FGV Direito SP, Apib e Comissão Arns debatem marco temporal de terras indígenas
14 Abr 2023, 17:48 Primeiro debate do ciclo que vai discutir o Marco Temporal no Brasil - Foto: DivulgaçãoA FGV Direito SP, a Articulação dos Povos Indígenas do Brasil (Apib) e a Comissão de Defesa dos Direitos Humanos D. Paulo Evaristo Arns realizaram no dia 14 de abril o evento "O Direito e as ameaças aos povos indígenas no começo do século 21: ciclo de debates sobre o marco temporal", com o objetivo de, a partir da interlocução com organizações indígenas e com a comunidade científica, promover uma discussão pública multifacetada sobre o marco temporal das terras indígenas. O evento foi o primeiro de um ciclo de debates sobre o tema, que vai promover quatro encontros ao longo deste ano, no intuito de produzir insumos para o julgamento do Caso Xokleng no Supremo Tribunal Federal (STF).

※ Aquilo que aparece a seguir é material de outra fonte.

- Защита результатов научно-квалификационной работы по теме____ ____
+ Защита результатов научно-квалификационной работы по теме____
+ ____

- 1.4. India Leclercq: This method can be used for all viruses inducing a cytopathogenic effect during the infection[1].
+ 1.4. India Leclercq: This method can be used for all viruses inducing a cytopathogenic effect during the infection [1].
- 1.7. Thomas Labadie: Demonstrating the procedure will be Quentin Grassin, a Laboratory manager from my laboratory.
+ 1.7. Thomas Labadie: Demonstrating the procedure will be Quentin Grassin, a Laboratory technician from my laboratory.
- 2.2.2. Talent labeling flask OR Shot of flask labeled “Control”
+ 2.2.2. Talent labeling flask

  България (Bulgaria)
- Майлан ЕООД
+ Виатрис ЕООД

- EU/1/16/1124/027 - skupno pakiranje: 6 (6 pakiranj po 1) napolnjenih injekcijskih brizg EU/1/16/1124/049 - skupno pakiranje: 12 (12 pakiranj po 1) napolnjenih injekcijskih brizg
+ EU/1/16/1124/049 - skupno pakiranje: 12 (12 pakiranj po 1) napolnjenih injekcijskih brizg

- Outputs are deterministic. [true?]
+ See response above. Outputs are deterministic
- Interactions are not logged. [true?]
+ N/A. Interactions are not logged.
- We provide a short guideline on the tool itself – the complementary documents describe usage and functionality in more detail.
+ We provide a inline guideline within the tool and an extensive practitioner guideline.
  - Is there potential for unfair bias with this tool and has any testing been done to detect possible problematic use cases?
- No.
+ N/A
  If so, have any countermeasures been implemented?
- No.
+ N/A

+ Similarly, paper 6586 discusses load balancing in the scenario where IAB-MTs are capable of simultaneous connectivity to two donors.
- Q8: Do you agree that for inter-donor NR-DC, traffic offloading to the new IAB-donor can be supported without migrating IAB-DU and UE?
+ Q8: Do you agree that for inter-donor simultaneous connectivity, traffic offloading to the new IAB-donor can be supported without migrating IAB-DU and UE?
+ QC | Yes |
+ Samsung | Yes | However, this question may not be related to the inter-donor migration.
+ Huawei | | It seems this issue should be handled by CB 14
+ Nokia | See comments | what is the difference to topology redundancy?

O chamado “marco temporal” é uma tese jurídica ad hoc que limita o direito dos povos indígenas às suas terras tradicionais por meio da aplicação de um corte temporal restritivo. Segundo a tese, os povos indígenas só teriam direito às terras efetivamente ocupadas por eles na data da promulgação da Constituição Federal, em outubro de 1988. Na ausência de ocupação efetiva, seria necessário provar a existência de um conflito instaurado pela terra naquela mesma data. Essa tese interpretativa redefine radicalmente o conceito de direito originário à terra consagrado na Constituição Federal, reduzindo e mesmo inviabilizando o reconhecimento e a proteção de grande parte das terras indígenas (TIs) no Brasil.
O marco temporal é uma das ameaças mais graves e estruturais aos direitos indígenas, à biodiversidade e ao equilíbrio climático na atualidade. Ao longo dos últimos 15 anos, ele tem sido central no cerceamento dos direitos indígenas, sendo usado para justificar despejos de comunidades e a suspensão da demarcação de TIs pelo governo federal e pelo Poder Judiciário. Esses processos têm deixado povos indígenas vivendo em situações de violência, ameaças, invasões territoriais e vulnerabilidade social e cultural. O marco temporal tem contribuído também para o enfraquecimento da proteção das terras indígenas, e, em decorrência disso, para o desmatamento, a degradação ambiental, e a emissão de gases de efeito estufa oriundos de mudanças no uso da terra.
Em 2021, o Supremo Tribunal Federal (STF) assumiu a urgente tarefa de realizar o controle de constitucionalidade do marco temporal ao iniciar o julgamento do Recurso Extraordinário 1017365 – conhecido como “Caso Xokleng” -, uma ação na qual o Estado de Santa Catarina se apoia no marco temporal para restringir os direitos territoriais do povo Xokleng. Como o STF reconheceu repercussão geral ao julgamento, as centenas de ações judiciais versando sobre o marco temporal que hoje aguardam julgamento serão afetadas pelo seu desfecho.